December 4, 2002
DIIULION DELUSIONS:
To: Ron Suskind [ESQUIRE Magazine]From: John DiIulio
Subject: Your next essay on the Bush administration
Date: October 24, 2002
I could cite a half-dozen examples, but, on the so-called faith bill, they basically rejected any idea that the president’s best political interests-not to mention the best policy for the country-could be served by letting centrist Senate Democrats in on the issue, starting with a bipartisan effort to review the implementation of the kindred law (called “charitable choice”) signed in 1996 by Clinton. For a fact, had they done that, six months later they would have had a strongly bipartisan copycat bill to extend that law. But, over-generalizing the lesson from the politics of the tax cut bill, they winked at the most far-right House Republicans who, in turn, drafted a so-called faith bill (H.R. 7, the Community Solutions Act) that (or so they thought) satisfied certain fundamentalist leaders and beltway libertarians but bore few marks of “compassionate conservatism” and was, as anybody could tell, an absolute political non-starter. It could pass the House only on a virtual party-line vote, and it could never pass the Senate, even before Jeffords switched.
Paul Cella says we've been too tough on Mr. DiIulio and both Joshua Claybourn and Patrick Ruffini have additional thoughts. For our money you need look no further than the quote above to see why failed, quit, and is now whining. He was trying to get a bill for Joe Lieberman, the obvious "centrist Senate Democrat" of his memo, but Lieberman's centrism includes being pro-abortion, pro-gay rights, etc.. What would remain of conservatism in such a bill?

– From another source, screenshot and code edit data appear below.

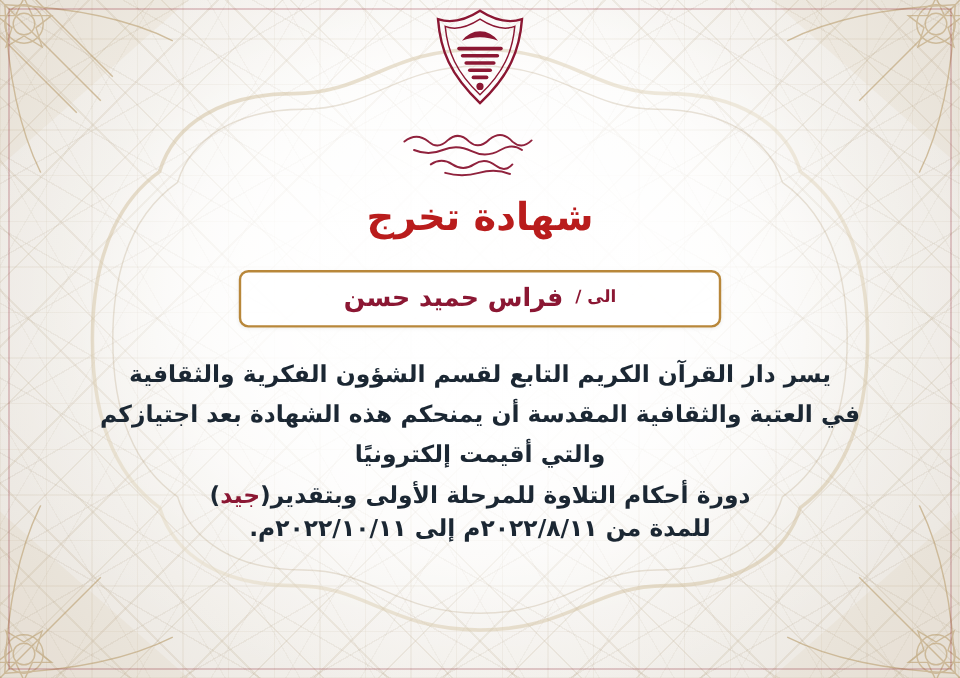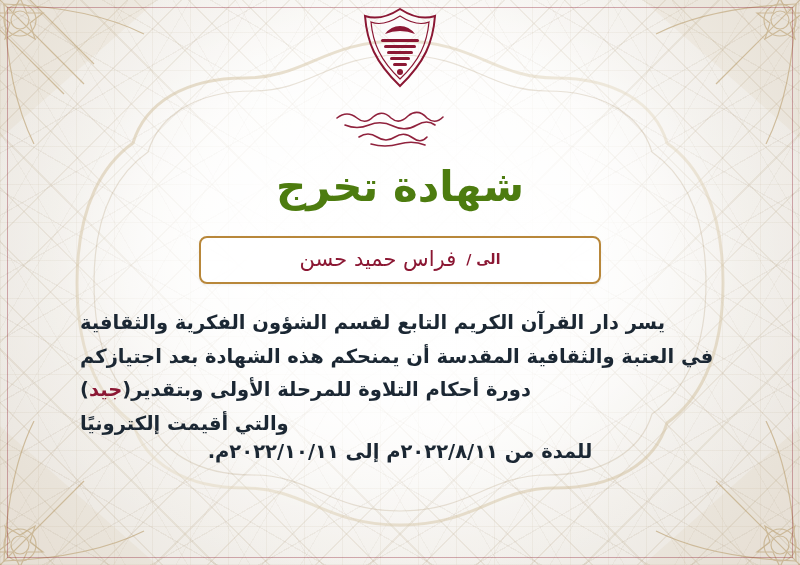--- a/index.html
+++ b/index.html
@@ -126,23 +126,23 @@
 
   .org-name-text {
     position: absolute;
     opacity: 0;
     pointer-events: none;
   }
 
   .title {
     margin-top: 16px;
     font-family: "DejaVu Sans", sans-serif;
-    font-size: 42px;
-    font-weight: bold;
-    color: #4d7c0f;
+    font-size: 32px;
+    font-weight: bold;
+    color: #b91c1c;
     letter-spacing: 1px;
     text-shadow: 0 1px 0 rgba(255,255,255,0.8);
     line-height: 1.1;
   }
 
   .name-plate {
     margin-top: 26px;
     min-width: 330px;
     padding: 9px 34px 11px;
     border: 2px solid #b8873a;
@@ -154,28 +154,28 @@
     gap: 10px;
     box-shadow: 0 1px 3px rgba(0,0,0,0.06);
   }
   .name-prefix {
     font-size: 14px;
     font-weight: bold;
     color: #8b1733;
   }
   .name-value {
     font-size: 21px;
-    font-weight: normal;
+    font-weight: bold;
     color: #8b1733;
   }
 
   .body-block {
     margin-top: 22px;
     width: 640px;
-    text-align: left;
+    text-align: center;
     color: #1b2733;
     font-size: 19.5px;
     font-weight: bold;
     line-height: 1.72;
   }
   .body-line { white-space: nowrap; }
   .grade {
     color: #8b1733;
   }
   .paren { color: #1b2733; }
@@ -337,22 +337,22 @@
     <div class="title">شهادة تخرج</div>
 
     <div class="name-plate">
       <span class="name-prefix">الى /</span>
       <span class="name-value">فراس حميد حسن</span>
     </div>
 
     <div class="body-block">
       <div class="body-line">يسر دار القرآن الكريم التابع لقسم الشؤون الفكرية والثقافية</div>
       <div class="body-line">في العتبة والثقافية المقدسة أن يمنحكم هذه الشهادة بعد اجتيازكم</div>
+      <div class="body-line">والتي أقيمت إلكترونيًا</div>
       <div class="body-line">
         <span>دورة أحكام التلاوة للمرحلة الأولى وبتقدير</span><span class="paren">(</span><span class="grade">جيد</span><span class="paren">)</span>
       </div>
-      <div class="body-line">والتي أقيمت إلكترونيًا</div>
     </div>
 
     <div class="date-line">للمدة من ٢٠٢٢/٨/١١م إلى ٢٠٢٢/١٠/١١م.</div>
 
   </div>
 </div>
 
 </body></html>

Posted by Orrin Judd at December 4, 2002 8:18 AM
DiIulio seems to think that Bush's "compassionate conservatism" is simply liberalism, and therefore centrist Democrats are its natural supporters while fundamentalists and libertarians are its enemies. DiIulio's failure stems from his inability to recognize that the exact meaning of "compassionate conservatism" is to be worked out through a negotiation process that unites fundamentalists, libertarians, and centrists around some compromise legislation.
Posted by: pj at December 4, 2002 8:09 AMIt's actually always seemed to me to be first a rhetorical device, not ceding the "high ground" to the Left, and seconndly a commitment to bring conservative principles to bear on non-traditional issues, like Welfare.
Posted by: oj at December 4, 2002 11:22 AMYes -- it's not a policy but an intuition, that there exists a policy set that can unite conservative Christians, libertarians, and centrists (i.e. Democrats or moderates who want policies that work and don't care whether they enhance federal power or not -- unlike the left who oppose anything that strips the federal govt of power -- e.g. Mickey Kaus, who supported welfare reform because he knew it would help the poor). But the exact policy set has to be discovered. DiIulio's job was to discover it.
So it is a rhetorical device, but it works because it expresses a vision of unity and effectiveness, along with a commitment to centrists to find conservative policies that they can support. It is a keystone of the political effort to build a majority coalition that embraces the chief conservative camps -- Christians and libertarians -- as well as centrists, as Reagan built a coalition with the 'Reagan Democrats.' DiIulio was undermining that strategic goal by rejecting conservatives in favor of leftists who wanted to increase government power over private organizations.
DiIulio's other error was to think that the main job of people in Washington is to debate policy. Wrong: there are a million academics and thinkers in this country, and a hundred Washingtonians with responsible legislative portfolios. If these hundred focused on policy debate, they might advance the state of policy art by an additional .01% over and above the efforts of the million academics; but they will not get anything done. In contrast, if they focus 100% on marketing their pre-developed policy plans and building a coalition, then they can advance the state of practice. DiIulio didn't value this marketing effort (e.g. he sneers at "reducing every issue to its simplest, black-and-white terms for public consumption") and he didn't value the coalition-building process either, if the coalition had to include the evangelicals and libertarians he thinks of as far-right (thus his disdain for those who tried to counter his efforts to build a coalition on the left by "steering legislative initiatives or policy proposals as far right as possible.") In short, he was opposed to all practical efforts consistent with Republican political strategy.
This is why I question the wisdom of giving important positions to Democrats. Their own political loyalties will encourage them to sabotage Republican efforts to build coalitions with moderates. They prefer to get moderates to build relationships with leftists, as that will help the Democrats.
pj:
On the other hand, a host of GOP stalwarts, from Bill Bennett to Jeane Kirkpatrick to Richard Perle, were Democrats whose experience in the Reagan Administration led them to join the GOP.
Yes, my statement was overbroad. I think national security positions are fine for competent, patriotic Democrats. Homeland Security, Defense, even State (if you can find a competent diplomat among the Democrats -- does one exist?) would be fine. But DiIulio's job put him at the heart of the domestic culture war. He's a Democrat because he is loyal to one side of that war. It's too much to expect him to fight against his own side.